The NCIBI Long Running Services are available through a client side Java API. The services can also be accessed as a set of REST based services. The following documentation describes the Java API and the REST URL services if you wish to access these services using a scripting language such as Perl.

All of the long running services are based on a polling model. A user submits a request and recieves back a unique token. This token is then used to query for the results. If the request has not been started the status of the request will be QUEUED. A request that is currently being processed will have a status of RUNNING. Requests that aborted have a status of ERRORED. Completed requests have a status of DONE, along with their results. In some cases a request might be aborted (for example due to excessive resource usage), those requests are marked as CANCELED.

The following example Java code submits a request to LRPath and then loops waiting for a result. The example elides over the details of setting up the data. The full code for this example is included in the example code section below.

          /*
          ** Create client and submit request.
          */
          NcibiLRPathService client = new NcibiLRPathService(HttpRequestType.POST);
          Response<String> response = client.submitLRPathRequest(data);
          String uuid = response.getResponseValue();

          /*
          ** Loop waiting for the task to complete.
          */
          Response<RequestStatus<List<LRPathResult>>> results = client.lrpathStatus(uuid);
          while (results != null && results.getResponseValue().getTask().getStatus() != TaskStatus.DONE)
          {
          sleep(10*60);
          results = client.lrpathStatus(uuid);
          }

          /*
          ** Retrieve results.
          */
          List<LRPathResult> lrpathResults = r.getResponseValue().getData();
        

The general structure above will be followed for all requests.

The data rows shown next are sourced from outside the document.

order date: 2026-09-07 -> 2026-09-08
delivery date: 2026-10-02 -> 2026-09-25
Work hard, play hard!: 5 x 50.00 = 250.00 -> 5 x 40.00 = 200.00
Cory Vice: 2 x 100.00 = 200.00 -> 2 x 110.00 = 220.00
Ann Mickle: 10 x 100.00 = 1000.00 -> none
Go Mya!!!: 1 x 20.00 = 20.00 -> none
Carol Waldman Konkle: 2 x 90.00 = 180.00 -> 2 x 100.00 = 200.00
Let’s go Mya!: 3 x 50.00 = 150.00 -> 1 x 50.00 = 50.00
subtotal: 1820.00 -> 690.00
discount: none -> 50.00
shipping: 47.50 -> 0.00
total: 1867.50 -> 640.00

This is true whether you use the provided Java API, or write scripts accessing the REST URLs directly. The general flow is as follows:

  1. Setup your data.
  2. Submit your data to one of the long running services.
  3. Upon a successful submital you will receive back a unique token.
  4. Use the unique token to periodically poll, testing if your request has finished.

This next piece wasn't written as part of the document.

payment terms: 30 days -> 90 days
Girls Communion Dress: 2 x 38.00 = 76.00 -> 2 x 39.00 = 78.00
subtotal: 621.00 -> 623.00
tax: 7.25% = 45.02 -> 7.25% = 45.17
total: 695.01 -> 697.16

Some jobs can take a long time to run. This can occur because the processing is complicated, or because there are a lot of other requests ahead of yours in the queue. We recommend that you limit your polling. In the example above a polling request is done every 10 minutes.

Services

LRpath Service

LRpath performs gene set enrichment testing, an approach used to test for predefined biologically-relevant gene sets that contain more significant genes from an experimental dataset than expected by chance. Given a high-throughput dataset with continuous significance values (i.e. p-values), LRpath tests for gene sets (termed concepts) that have significantly higher significance values (e.g. for differential expression) than expected at random. LRpath can identify both concepts that have a few genes with very significant differential expression and concepts containing many genes with only moderate differential expression. This user interface provides a user-friendly implementation of LRpath, and greatly expands the set of concepts available to test from the original publication1. Genes are mapped to concepts using their Entrez Gene IDs. The pre-defined gene sets (concept databases) available to test depend on the species, but for human, mouse, and rat include all those used in ConceptGen. The use of logistic regression allows the use of continuous values for differential expression (a non-threshold based method) while maintaining the interpretation of results in terms of an odds ratio , as is used with the standard Fisher's Exact test. Detailed methods are provided here.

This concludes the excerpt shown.